Protocol preparation and registration

A protocol for the study was prepared and has been registered in Prospero [15].

Eligibility criteria

The protocol was prepared to include RCTs done on critically ill patients on a ventilator. RCTs selected were those which used probiotics/synbiotics in the patients of the intervention arm and used placebo in the control arm patients. Studies using any other medication besides the placebo in the control arm were not included in the study as it would have led to bias in the study.

Data sources

Two reviewers independently made a systematic search of EMBASE, MEDLINE (Pubmed), Web of Science, and the Cochrane Central Registry of Controlled Trials (CENTRAL) from inception to February 2020, to include clinical trials conducted in humans regarding probiotics and VAP. The search was limited to studies published in English. Search terms included “critically ill” “sepsis” “trauma” “ventilation- associated” “probiotics” “synbiotics”. Abstracts of major conferences and trials database were also searched for. Bibliographies of all relevant trials, systematic reviews, and meta-analysis were also hand-scanned.

Study selection

Two reviewers (PB and KDS) independently screened studies for inclusion depending on the eligibility criterion. Randomized control trials reporting the use of probiotics for the prevention of ventilator-associated pneumonia (VAP) in critically ill patients admitted in intensive care units (ICUs) were included in the meta-analysis.
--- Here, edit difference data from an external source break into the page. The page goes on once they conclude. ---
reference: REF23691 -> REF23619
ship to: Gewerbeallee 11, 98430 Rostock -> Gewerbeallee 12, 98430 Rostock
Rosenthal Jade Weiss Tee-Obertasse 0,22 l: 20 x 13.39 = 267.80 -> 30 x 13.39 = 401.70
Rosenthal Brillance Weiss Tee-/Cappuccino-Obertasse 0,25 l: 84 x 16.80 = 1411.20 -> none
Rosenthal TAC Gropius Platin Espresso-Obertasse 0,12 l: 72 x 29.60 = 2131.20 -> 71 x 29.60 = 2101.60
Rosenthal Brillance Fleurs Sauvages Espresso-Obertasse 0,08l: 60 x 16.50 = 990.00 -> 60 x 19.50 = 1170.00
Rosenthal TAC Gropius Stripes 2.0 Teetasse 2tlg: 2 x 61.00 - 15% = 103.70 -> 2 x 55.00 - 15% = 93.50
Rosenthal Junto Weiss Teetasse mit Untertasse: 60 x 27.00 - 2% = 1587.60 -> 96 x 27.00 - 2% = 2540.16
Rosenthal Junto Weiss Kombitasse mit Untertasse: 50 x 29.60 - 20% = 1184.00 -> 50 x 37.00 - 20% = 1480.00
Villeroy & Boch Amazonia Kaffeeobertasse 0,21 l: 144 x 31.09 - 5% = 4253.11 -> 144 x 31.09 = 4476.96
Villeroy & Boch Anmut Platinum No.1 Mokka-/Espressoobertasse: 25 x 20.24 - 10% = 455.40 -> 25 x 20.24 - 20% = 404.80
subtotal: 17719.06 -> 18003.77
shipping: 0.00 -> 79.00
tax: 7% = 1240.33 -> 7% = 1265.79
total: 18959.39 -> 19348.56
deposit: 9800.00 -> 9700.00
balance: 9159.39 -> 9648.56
Studies reporting different types of probiotics (Lactobacillus spp., Pediococcus spp., Leuconostoc spp., Bifidobacterium spp., Bacillus subtilis, Streptococcus spp., Ergyphilus spp., Bifidus spp., Saccharomyces spp., Enterococcus spp.) alone or in combination with prebiotics were included in the study. Studies including pediatric patients or studies using probiotics as therapeutic agents or studies comparing large versus low doses of probiotics or studies comparing different types of probiotics were excluded from our study.

Data extraction

Both authors (PB and KDS) screened and evaluated titles and available abstracts of identified citations in duplicate to determine eligibility. Full-text publication of all articles that were judged as potentially eligible by the review team was downloaded and eligibility criteria were applied to the full text of all potentially eligible trials. Any disagreement between the reviewers was resolved by consensus and any discrepancy remaining was further resolved through discussion with the arbitrator third author (PM). The Phi or kappa statistics were applied to measure the interobserver agreement regarding the eligibility of the RCTs. Standardized form from the Cochrane Data Collection template was adapted and used to create a study-specific data abstraction form. Two reviewers (PB and KDS) extracted the data, independently and in duplicate, from all eligible studies.

Data items

Data abstracted included demographic information, methodology, intervention details, and outcome data. The primary outcome to be studied was the incidence of VAP. Secondary outcomes that were studied included duration of mechanical ventilation, length of hospital or ICU stay (as reported), oropharyngeal colonization, the incidence of diarrhea, and mortality rate (ICU/in-hospital mortality) as reported in the study.

Risk of bias assessment

Risk of bias was assessed by reviewers using a modified plausible quality assessment scale as recommended by the Cochrane Collaboration. This instrument included response options of “low,” “high,” or “unclear” risk of bias. The key domains that were evaluated included random sequence generation; allocation concealment; blinding of participants/healthcare professionals/data collectors/outcome assessors/data analysts; incomplete outcome data; and reviewer’s bias. Reviewers resolved disagreement by discussion and the arbitrator adjudicated any unresolved disagreements.

Summary measures

The incidence of ventilator-associated pneumonia was measured using risk ratio; the incidence of oro-pharyngeal colonization, the incidence of diarrhea, and in-hospital mortality were measured using odds ratio; and duration of mechanical ventilation, length of ICU stay, and length of hospital stay were measured using differences in means.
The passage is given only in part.